The Serpones said that COVID-19 had impacted everything from labor shortages to supply chain issues to delays getting town inspections completed, two investors told the Times.
Dennis Serpone sent an email to investors at one point saying LBI couldn’t pay 10% anymore, that the interest would drop to 6%, one of the investors said. The educator asked if LBI was going to change the terms, shouldn’t it issue new promissory notes?
“Dennis poo-pooed it,” she said. “That should have been a red flag.”
Madoff’s job will be to liquidate the properties, gather the money, review the claims and distribute the money, he said.
“It will probably take a long time,” Madoff said.

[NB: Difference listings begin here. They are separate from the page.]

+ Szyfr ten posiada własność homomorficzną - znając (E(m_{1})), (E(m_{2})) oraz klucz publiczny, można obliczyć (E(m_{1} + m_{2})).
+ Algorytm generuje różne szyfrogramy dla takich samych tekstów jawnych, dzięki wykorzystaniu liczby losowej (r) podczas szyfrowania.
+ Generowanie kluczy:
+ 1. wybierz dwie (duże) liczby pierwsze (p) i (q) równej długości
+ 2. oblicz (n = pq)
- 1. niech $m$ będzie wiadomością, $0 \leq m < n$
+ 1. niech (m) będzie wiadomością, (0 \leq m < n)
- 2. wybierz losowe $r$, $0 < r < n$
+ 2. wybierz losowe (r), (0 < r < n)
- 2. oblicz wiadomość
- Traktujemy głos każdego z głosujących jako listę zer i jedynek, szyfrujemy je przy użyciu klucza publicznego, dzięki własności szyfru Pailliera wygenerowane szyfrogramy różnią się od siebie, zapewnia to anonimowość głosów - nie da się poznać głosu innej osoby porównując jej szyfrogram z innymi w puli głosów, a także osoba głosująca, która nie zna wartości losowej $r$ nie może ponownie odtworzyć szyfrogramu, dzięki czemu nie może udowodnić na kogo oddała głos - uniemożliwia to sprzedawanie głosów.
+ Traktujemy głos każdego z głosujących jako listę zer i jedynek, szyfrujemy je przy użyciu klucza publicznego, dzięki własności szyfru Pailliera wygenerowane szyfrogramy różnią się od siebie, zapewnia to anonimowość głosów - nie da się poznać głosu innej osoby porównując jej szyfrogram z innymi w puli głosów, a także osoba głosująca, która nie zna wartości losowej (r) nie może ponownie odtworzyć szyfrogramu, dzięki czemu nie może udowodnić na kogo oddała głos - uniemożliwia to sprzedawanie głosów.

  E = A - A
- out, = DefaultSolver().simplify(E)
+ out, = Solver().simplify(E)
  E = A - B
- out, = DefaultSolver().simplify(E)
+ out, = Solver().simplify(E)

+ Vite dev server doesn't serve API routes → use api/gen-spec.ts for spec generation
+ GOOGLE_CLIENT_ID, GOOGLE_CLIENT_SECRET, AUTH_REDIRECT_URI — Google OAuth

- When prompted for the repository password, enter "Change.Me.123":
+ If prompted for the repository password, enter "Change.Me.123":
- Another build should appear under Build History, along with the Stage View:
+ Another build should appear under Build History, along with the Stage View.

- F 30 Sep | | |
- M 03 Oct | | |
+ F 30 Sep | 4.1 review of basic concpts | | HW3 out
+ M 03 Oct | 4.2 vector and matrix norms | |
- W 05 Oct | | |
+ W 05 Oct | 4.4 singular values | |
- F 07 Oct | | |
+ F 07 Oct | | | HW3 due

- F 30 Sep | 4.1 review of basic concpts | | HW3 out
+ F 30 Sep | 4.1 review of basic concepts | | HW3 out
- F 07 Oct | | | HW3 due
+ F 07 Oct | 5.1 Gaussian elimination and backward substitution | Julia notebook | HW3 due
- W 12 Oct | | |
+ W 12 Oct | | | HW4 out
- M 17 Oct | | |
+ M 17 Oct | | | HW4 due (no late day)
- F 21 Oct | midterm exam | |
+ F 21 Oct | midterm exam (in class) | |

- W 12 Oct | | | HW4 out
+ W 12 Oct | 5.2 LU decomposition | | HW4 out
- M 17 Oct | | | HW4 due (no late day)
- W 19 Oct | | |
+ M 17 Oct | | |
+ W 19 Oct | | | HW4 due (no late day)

Investors are worried they won’t get their money back. The first of what may be several telephonic meetings for creditors is scheduled for Dec. 1.
The Boston musician is worried about not getting his money back.
“I was in a retirement situation where I could actually sleep and be safe,” he said. “Right now I’m not safe at all.”
“How much I lose will depend,” the Rhode Island woman said. “I do not have high hopes. I would be excited if I see half.”